■ THE RECORDS ■
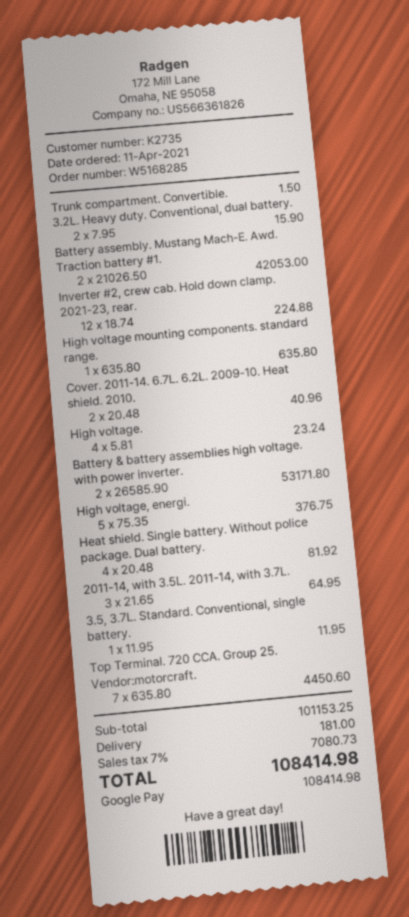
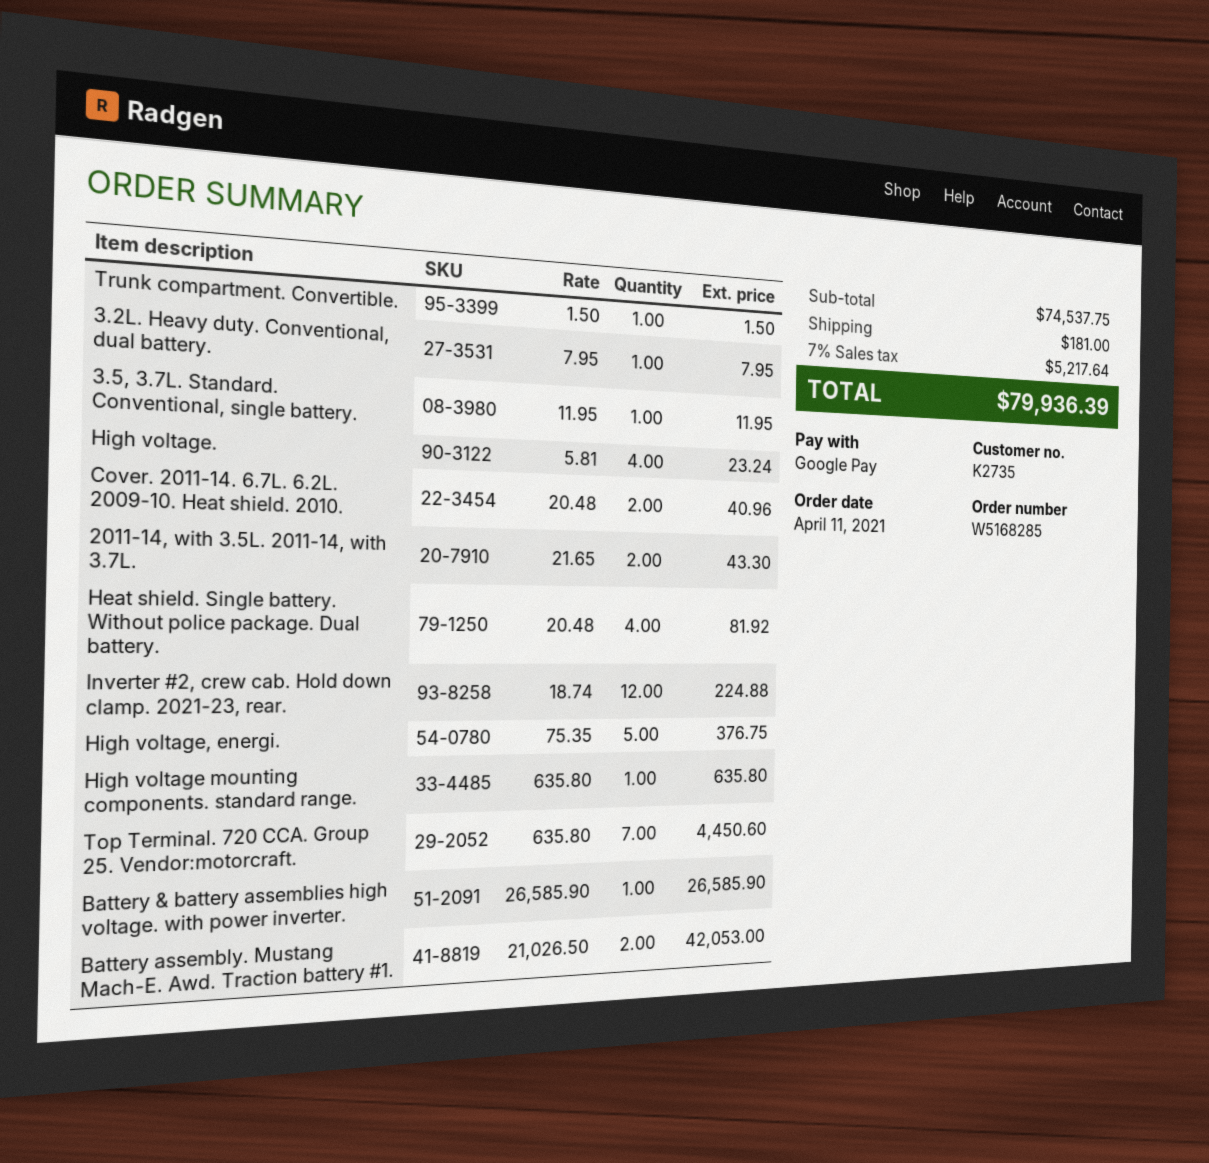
3.2L. Heavy duty. Conventional, dual battery.: 2 x 7.95 = 15.90 -> 1 x 7.95 = 7.95
Battery & battery assemblies high voltage. with power inverter.: 2 x 26585.90 = 53171.80 -> 1 x 26585.90 = 26585.90
2011-14, with 3.5L. 2011-14, with 3.7L.: 3 x 21.65 = 64.95 -> 2 x 21.65 = 43.30
subtotal: 101153.25 -> 74537.75
tax: 7% = 7080.73 -> 7% = 5217.64
total: 108414.98 -> 79936.39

■ YOUR OBJECTIVE ■
Please return the records as they stand, word for word, with no pictures.

■ RESULT OF THE TASK ■
3.2L. Heavy duty. Conventional, dual battery.: 2 x 7.95 = 15.90 -> 1 x 7.95 = 7.95
Battery & battery assemblies high voltage. with power inverter.: 2 x 26585.90 = 53171.80 -> 1 x 26585.90 = 26585.90
2011-14, with 3.5L. 2011-14, with 3.7L.: 3 x 21.65 = 64.95 -> 2 x 21.65 = 43.30
subtotal: 101153.25 -> 74537.75
tax: 7% = 7080.73 -> 7% = 5217.64
total: 108414.98 -> 79936.39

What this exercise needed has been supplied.